### The data
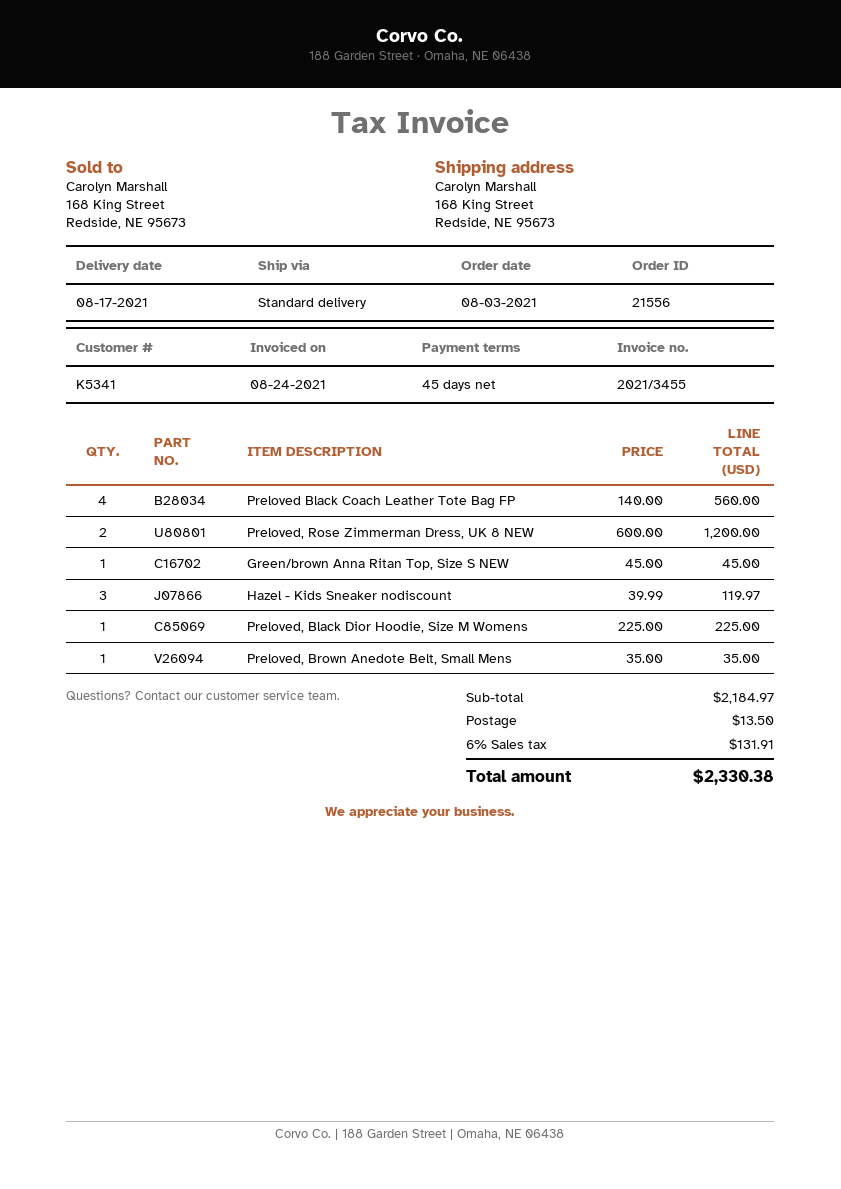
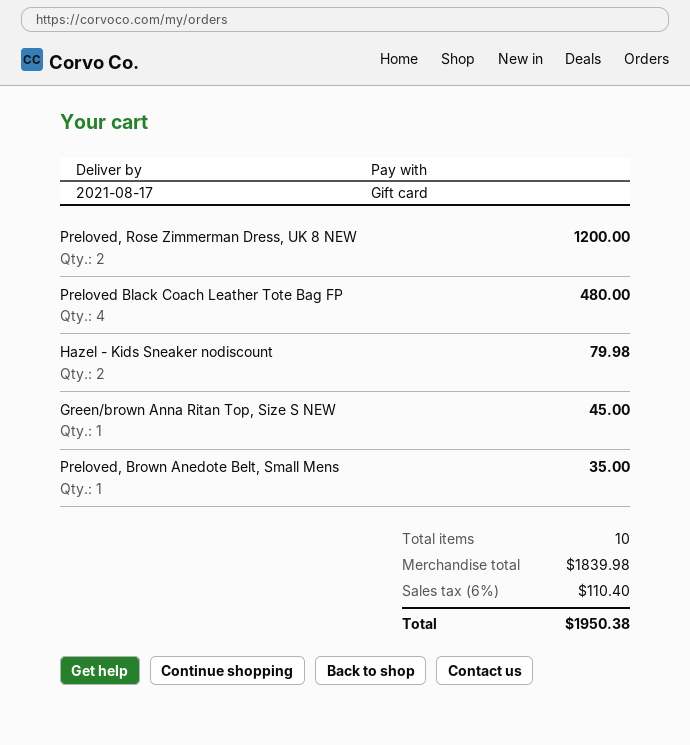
Preloved Black Coach Leather Tote Bag FP: 4 for 560.00 -> 4 for 480.00
Hazel - Kids Sneaker nodiscount: 3 for 119.97 -> 2 for 79.98
Preloved, Black Dior Hoodie, Size M Womens: 1 for 225.00 -> none
subtotal: 2184.97 -> 1839.98
shipping: 13.50 -> none
tax: 6% = 131.91 -> 6% = 110.40
total: 2330.38 -> 1950.38

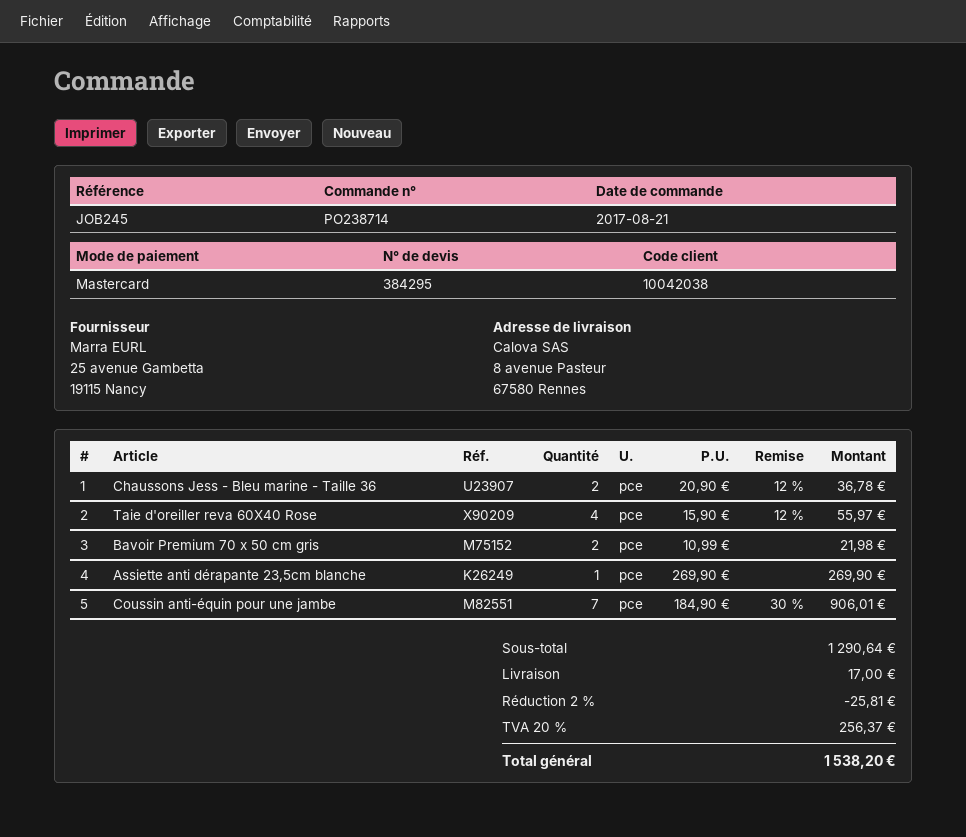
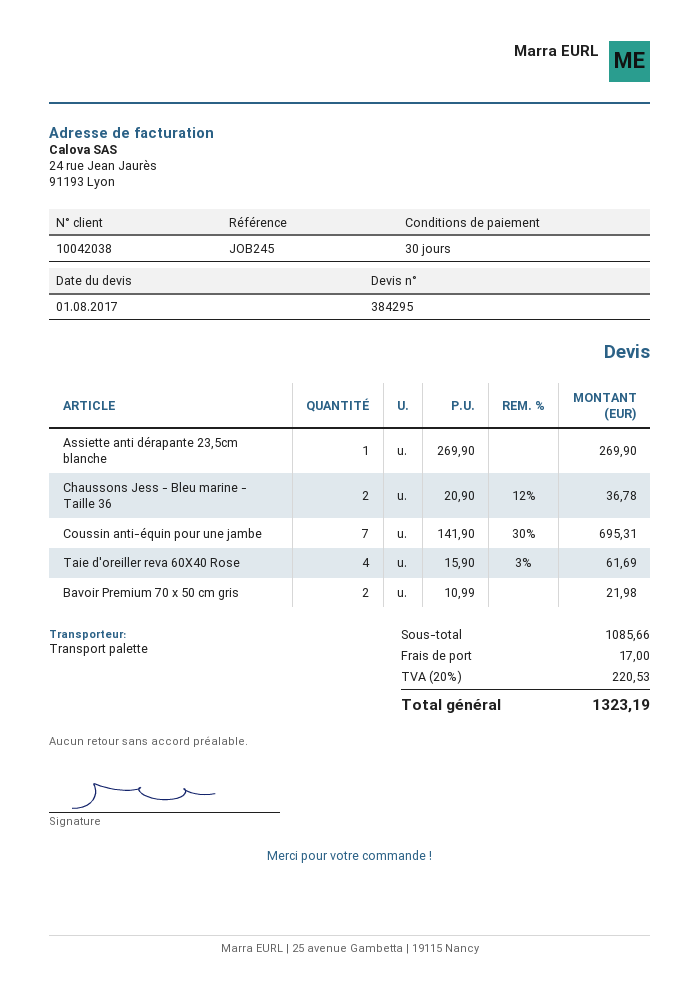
Taie d'oreiller reva 60X40 Rose: 4 x 15.90 - 12% = 55.97 -> 4 x 15.90 - 3% = 61.69
Coussin anti-équin pour une jambe: 7 x 184.90 - 30% = 906.01 -> 7 x 141.90 - 30% = 695.31
subtotal: 1290.64 -> 1085.66
discount: 2% = 25.81 -> none
tax: 20% = 256.37 -> 20% = 220.53
total: 1538.20 -> 1323.19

### Requirement
With the pictures excluded, retype the records above verbatim.

### Response below
Preloved Black Coach Leather Tote Bag FP: 4 for 560.00 -> 4 for 480.00
Hazel - Kids Sneaker nodiscount: 3 for 119.97 -> 2 for 79.98
Preloved, Black Dior Hoodie, Size M Womens: 1 for 225.00 -> none
subtotal: 2184.97 -> 1839.98
shipping: 13.50 -> none
tax: 6% = 131.91 -> 6% = 110.40
total: 2330.38 -> 1950.38

Taie d'oreiller reva 60X40 Rose: 4 x 15.90 - 12% = 55.97 -> 4 x 15.90 - 3% = 61.69
Coussin anti-équin pour une jambe: 7 x 184.90 - 30% = 906.01 -> 7 x 141.90 - 30% = 695.31
subtotal: 1290.64 -> 1085.66
discount: 2% = 25.81 -> none
tax: 20% = 256.37 -> 20% = 220.53
total: 1538.20 -> 1323.19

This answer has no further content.